Original post by Gilo98

consider range of y=e^x then consider what will happen to this range when the graph is shifted upward by k^2 units

1+k^2?

Reply 750

ridirahman

Can anyone help me with ii) ?? I'm confused..

Reply 751

math42

Original post by ridirahman

Can anyone help me with ii) ?? I'm confused..

Let the length of a side be denoted r. Express V in terms of r.
You want dr/dt; you can find this using dV/dt and dV/dr. For the specific value you'll need to find r from the given volume.

Reply 752

Krollo

Original post by ridirahman

Can anyone help me with ii) ?? I'm confused..

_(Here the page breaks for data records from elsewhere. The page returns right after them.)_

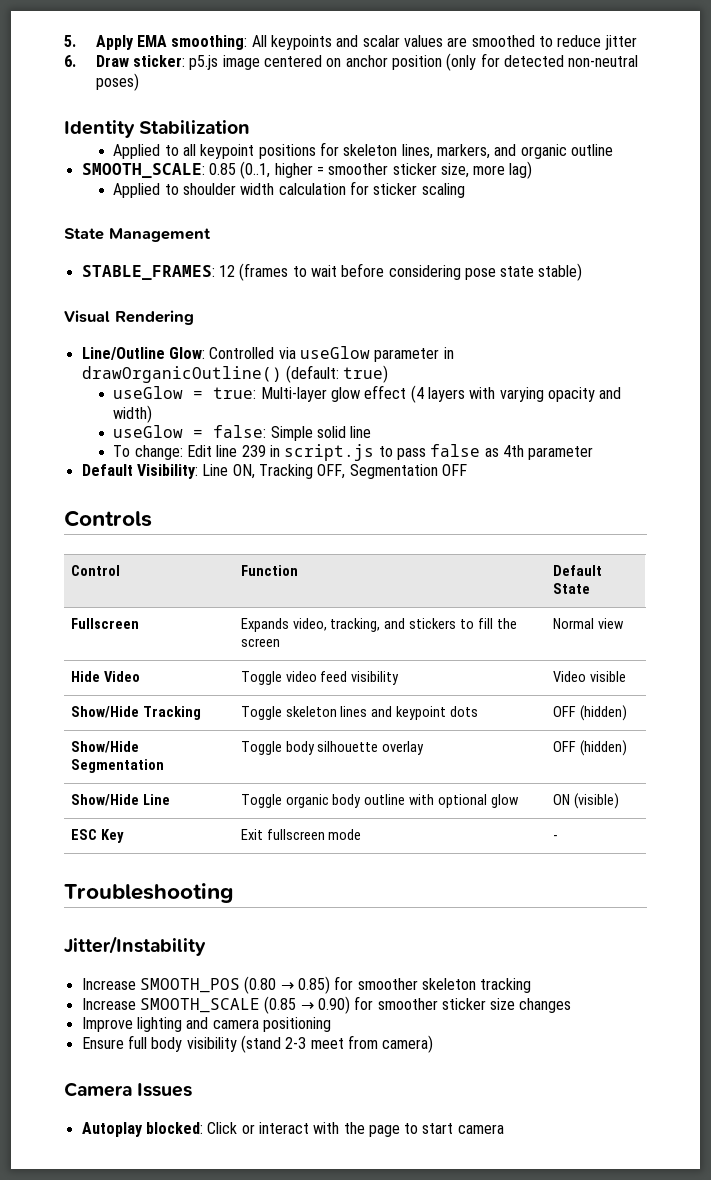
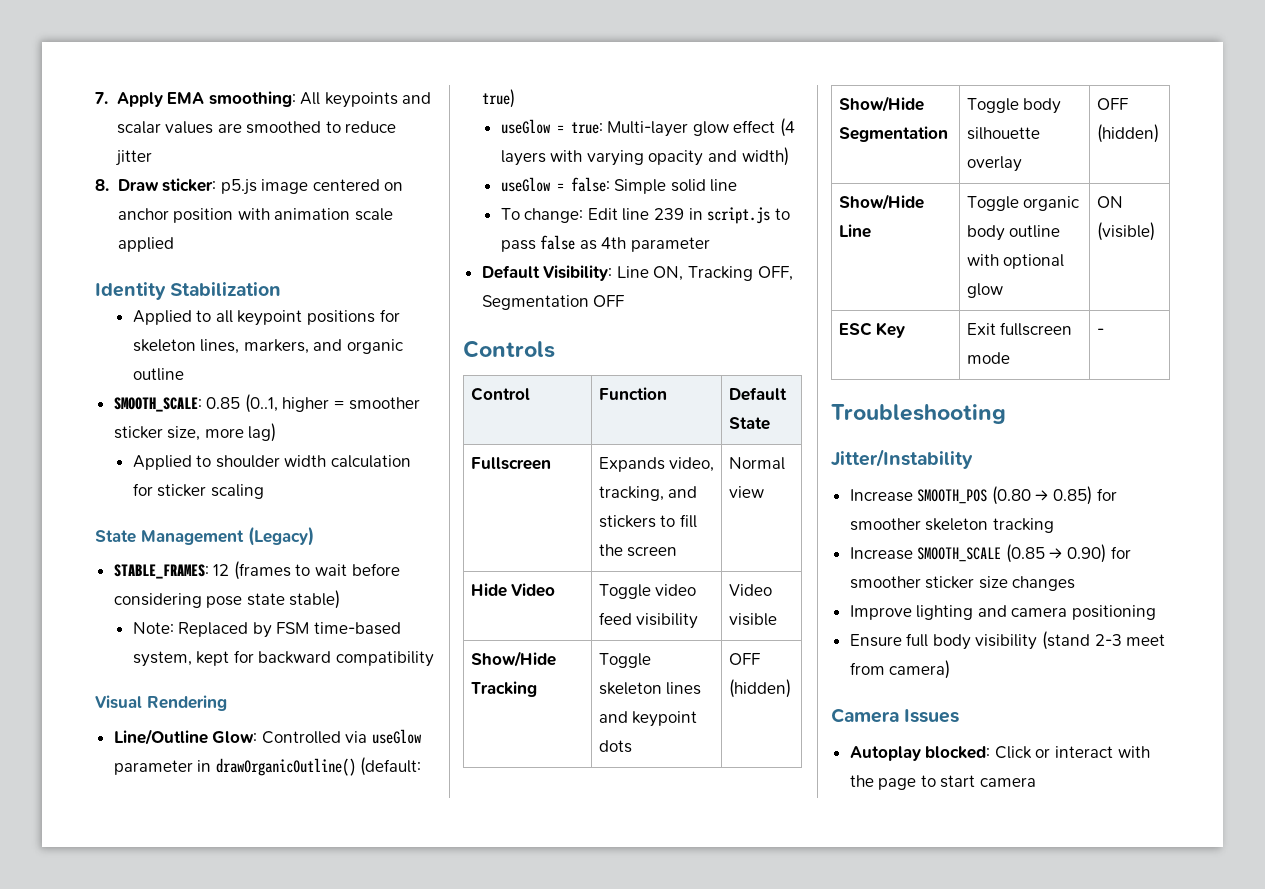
- 5. Apply EMA smoothing: All keypoints and scalar values are smoothed to reduce jitter
+ 7. Apply EMA smoothing: All keypoints and scalar values are smoothed to reduce jitter
- 6. Draw sticker: p5.js image centered on anchor position (only for detected non-neutral poses)
+ 8. Draw sticker: p5.js image centered on anchor position with animation scale applied
- State Management
+ State Management (Legacy)
+ Note: Replaced by FSM time-based system, kept for backward compatibility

If the side length of the cube is x, then its volume will be x^3. We know dV/dt = 2, we can find dV/dx, and we can find dx/dt from there.

Reply 753

ridirahman

Original post by Krollo

If the side length of the cube is x, then its volume will be x^3. We know dV/dt = 2, we can find dV/dx, and we can find dx/dt from there.

Ohh okay thanks I got it now
and I have another question if you don't mind..

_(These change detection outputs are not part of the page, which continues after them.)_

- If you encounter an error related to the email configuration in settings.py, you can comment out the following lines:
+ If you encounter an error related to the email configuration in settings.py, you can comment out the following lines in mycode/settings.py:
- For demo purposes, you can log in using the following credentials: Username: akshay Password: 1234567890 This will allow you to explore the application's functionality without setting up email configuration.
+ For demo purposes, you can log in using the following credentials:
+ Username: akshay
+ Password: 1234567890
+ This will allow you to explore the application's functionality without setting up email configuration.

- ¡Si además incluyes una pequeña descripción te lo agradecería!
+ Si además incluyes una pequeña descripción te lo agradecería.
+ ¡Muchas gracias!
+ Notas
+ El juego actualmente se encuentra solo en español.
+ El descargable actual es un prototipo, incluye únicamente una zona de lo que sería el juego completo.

I've done part a) and got root over 109 cos(deta + 16.70)

How would you do part b) ?

Reply 754

Luciferr

Original post by ridirahman

Ohh okay thanks I got it now
and I have another question if you don't mind..

I've done part a) and got root over 109 cos(deta + 16.70)

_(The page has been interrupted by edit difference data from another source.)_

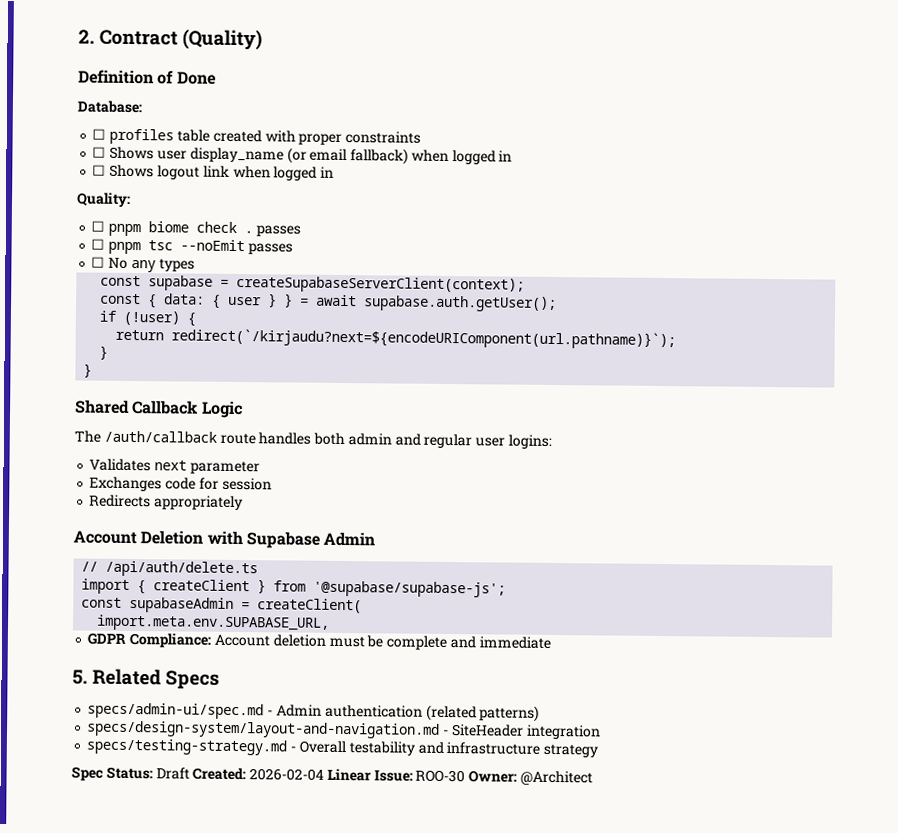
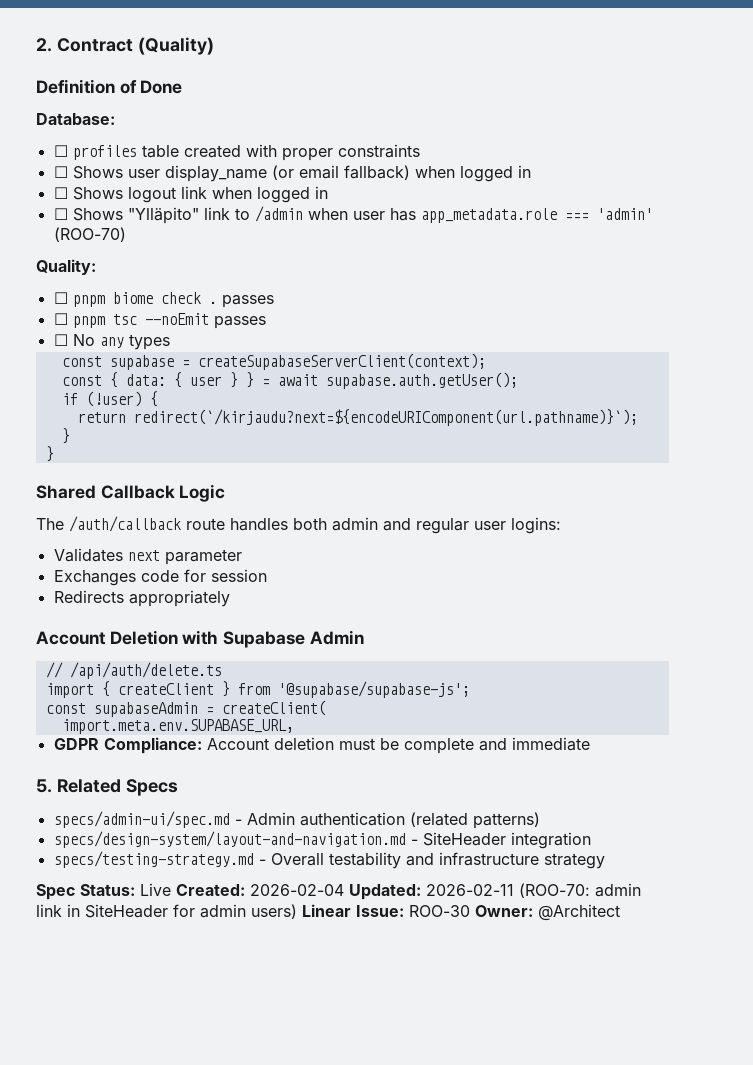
+ ☐ Shows "Ylläpito" link to /admin when user has app_metadata.role === 'admin' (ROO-70)
- Spec Status: Draft Created: 2026-02-04 Linear Issue: ROO-30 Owner: @Architect
+ Spec Status: Live Created: 2026-02-04 Updated: 2026-02-11 (ROO-70: admin link in SiteHeader for admin users) Linear Issue: ROO-30 Owner: @Architect

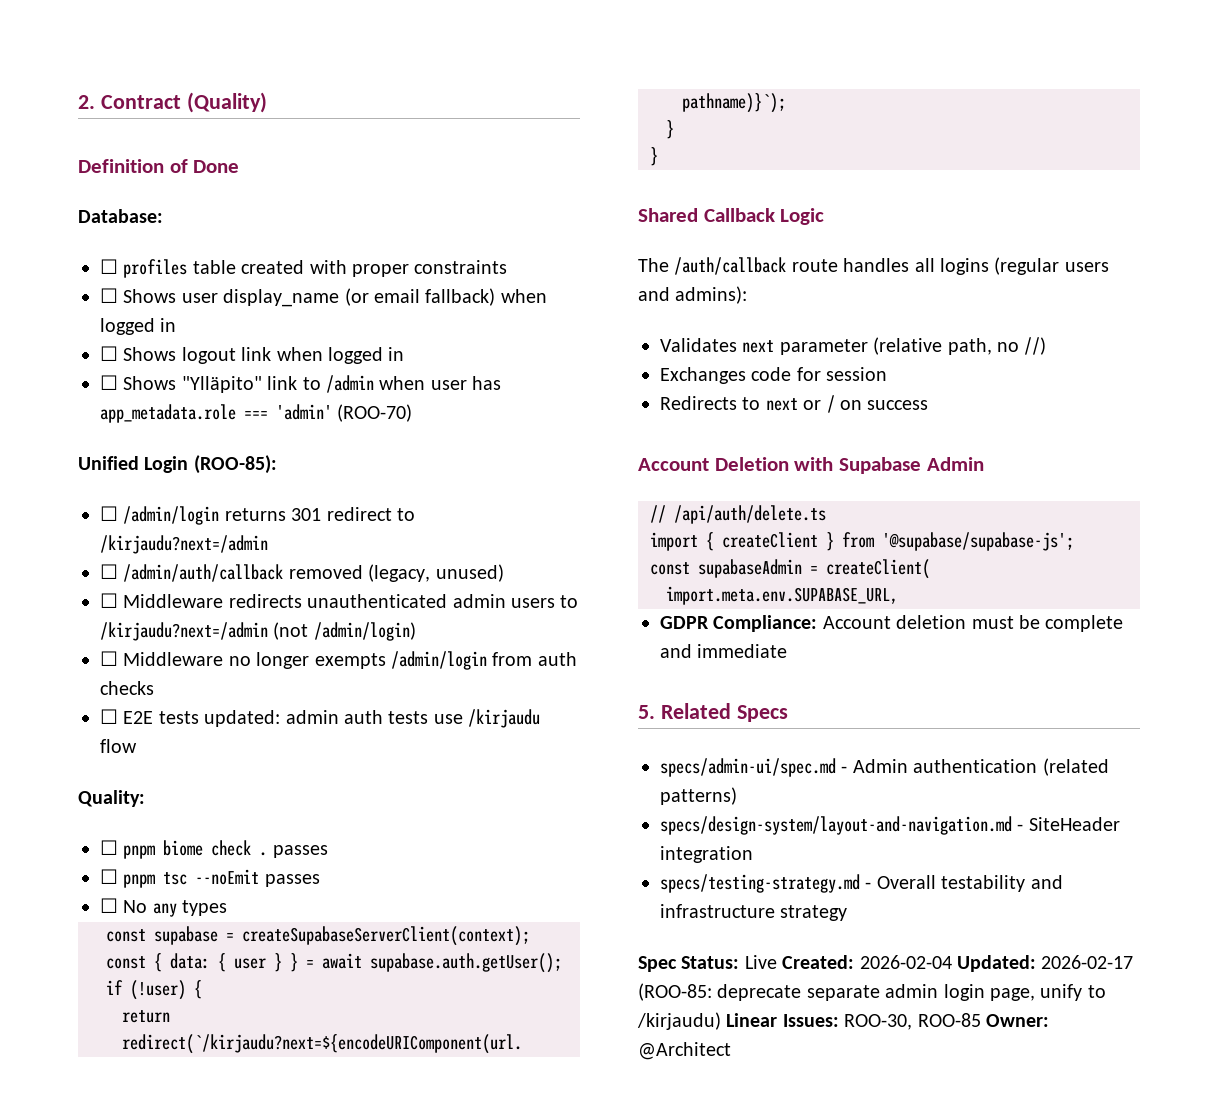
+ Unified Login (ROO-85):
+ ☐ /admin/login returns 301 redirect to /kirjaudu?next=/admin
+ ☐ /admin/auth/callback removed (legacy, unused)
+ ☐ Middleware redirects unauthenticated admin users to /kirjaudu?next=/admin (not /admin/login)
+ ☐ Middleware no longer exempts /admin/login from auth checks
+ ☐ E2E tests updated: admin auth tests use /kirjaudu flow
- The /auth/callback route handles both admin and regular user logins:
+ The /auth/callback route handles all logins (regular users and admins):
- Validates next parameter
+ Validates next parameter (relative path, no //)
- Redirects appropriately
+ Redirects to next or / on success
- Spec Status: Live Created: 2026-02-04 Updated: 2026-02-11 (ROO-70: admin link in SiteHeader for admin users) Linear Issue: ROO-30 Owner: @Architect
+ Spec Status: Live Created: 2026-02-04 Updated: 2026-02-17 (ROO-85: deprecate separate admin login page, unify to /kirjaudu) Linear Issues: ROO-30, ROO-85 Owner: @Architect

How would you do part b) ?

if you sub root over 109 cos(30t + 16.7) in place of 10cos(30t) + 3sin(30t),
it becomes
H = 12 - root 109 cos (30t+16.7)
which is a transformation of the cos curve. Knowing the maximum in a normal cos curve is 1, you can work backwards to get the maximum in this one.

for part b, use your maxima and solve for t